### Task prompt
Reproduce the following data exactly, minus any images.

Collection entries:
----

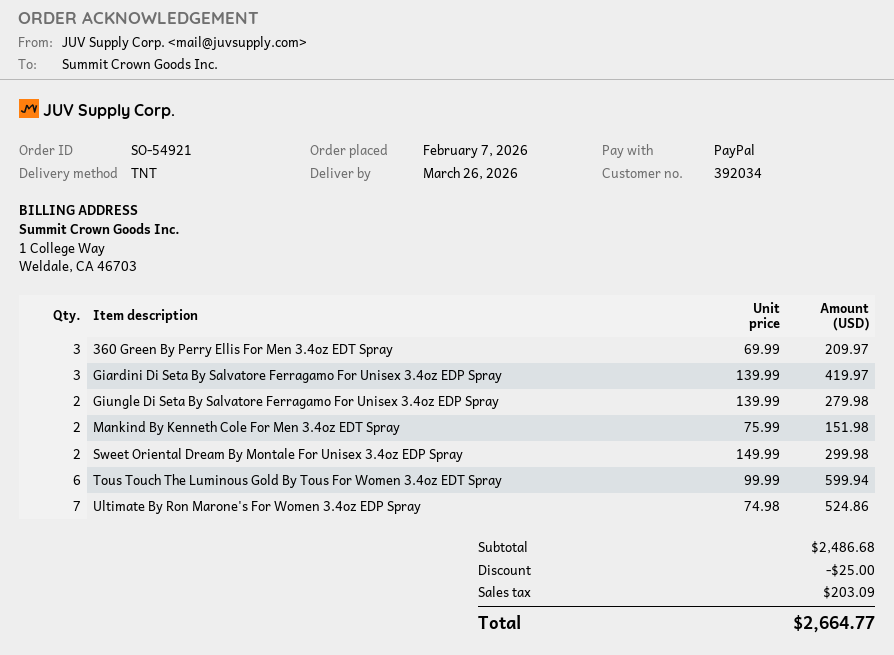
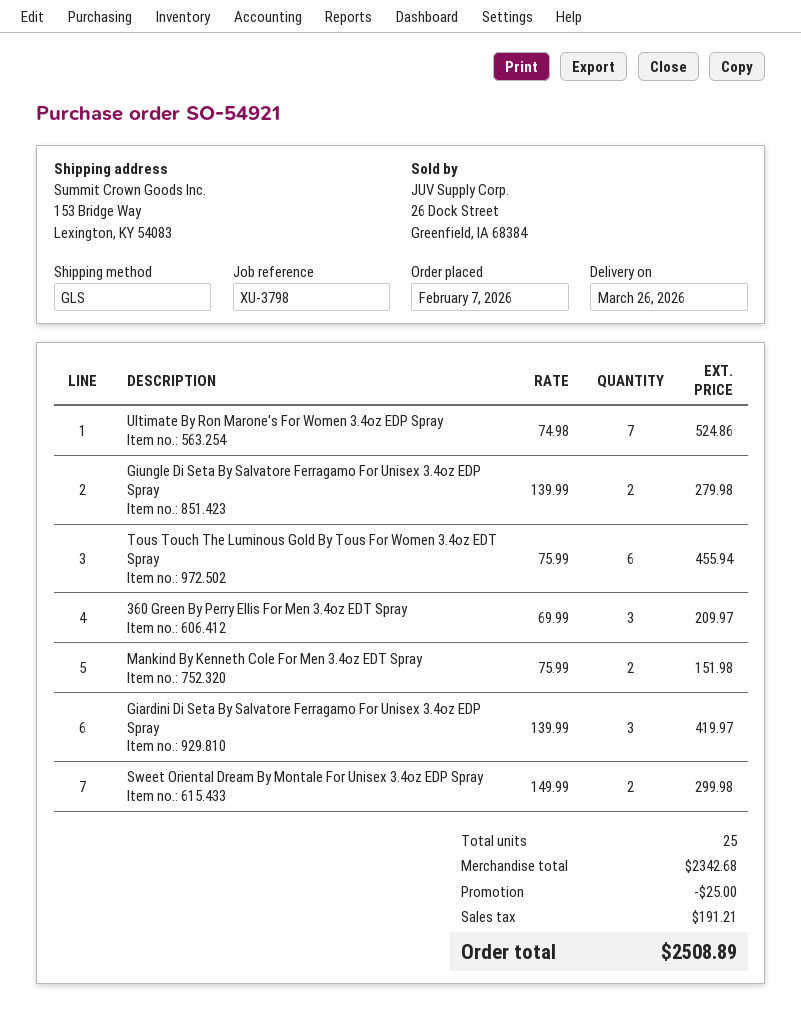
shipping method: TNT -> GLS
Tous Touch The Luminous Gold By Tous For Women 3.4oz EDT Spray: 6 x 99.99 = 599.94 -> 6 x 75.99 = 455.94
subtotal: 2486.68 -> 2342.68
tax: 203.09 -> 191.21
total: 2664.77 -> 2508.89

----

### Answer
shipping method: TNT -> GLS
Tous Touch The Luminous Gold By Tous For Women 3.4oz EDT Spray: 6 x 99.99 = 599.94 -> 6 x 75.99 = 455.94
subtotal: 2486.68 -> 2342.68
tax: 203.09 -> 191.21
total: 2664.77 -> 2508.89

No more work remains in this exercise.